TASK TO CARRY OUT: Using "Listas" as the search string, find the matching lines below and copy them.

[Before-and-after page screenshots]
· · · · · · ·
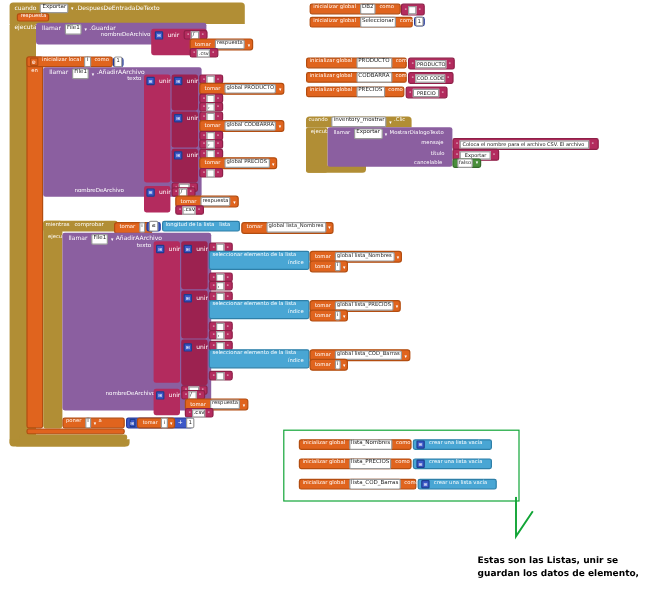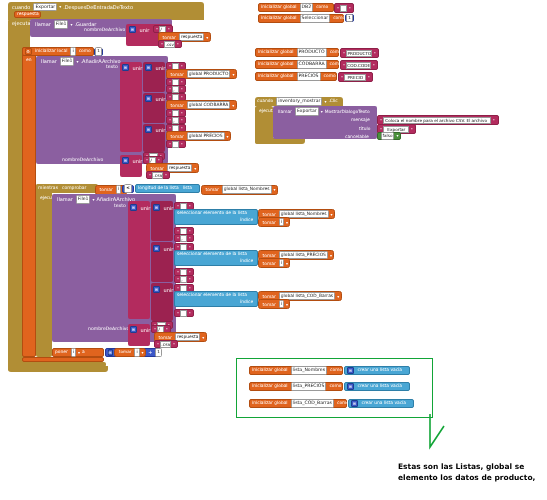--- a/index.html
+++ b/index.html
@@ -539,7 +539,7 @@
 </svg>
 
 <div class="caption" style="left:398px;top:462px;width:150px;">
-  <div>Estas son las Listas, global se</div>
+  <div>Estas son las Listas, unir se</div>
   <div>elemento los datos de  producto,</div>
 </div>
 

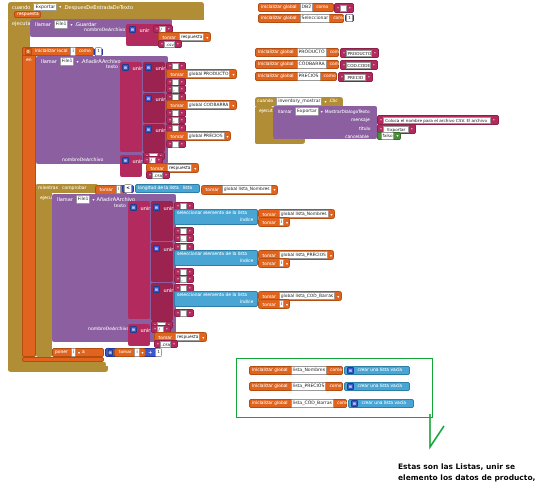--- a/index.html
+++ b/index.html
@@ -540,7 +540,7 @@
 
 <div class="caption" style="left:398px;top:462px;width:150px;">
   <div>Estas son las Listas, unir se</div>
-  <div>elemento los datos de  producto,</div>
+  <div>guardan los datos de  elemento,</div>
 </div>
 
 </body></html>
· · · · · · ·
ANSWER:
-  <div>Estas son las Listas, global se</div>
+  <div>Estas son las Listas, unir se</div>
   <div>Estas son las Listas, unir se</div>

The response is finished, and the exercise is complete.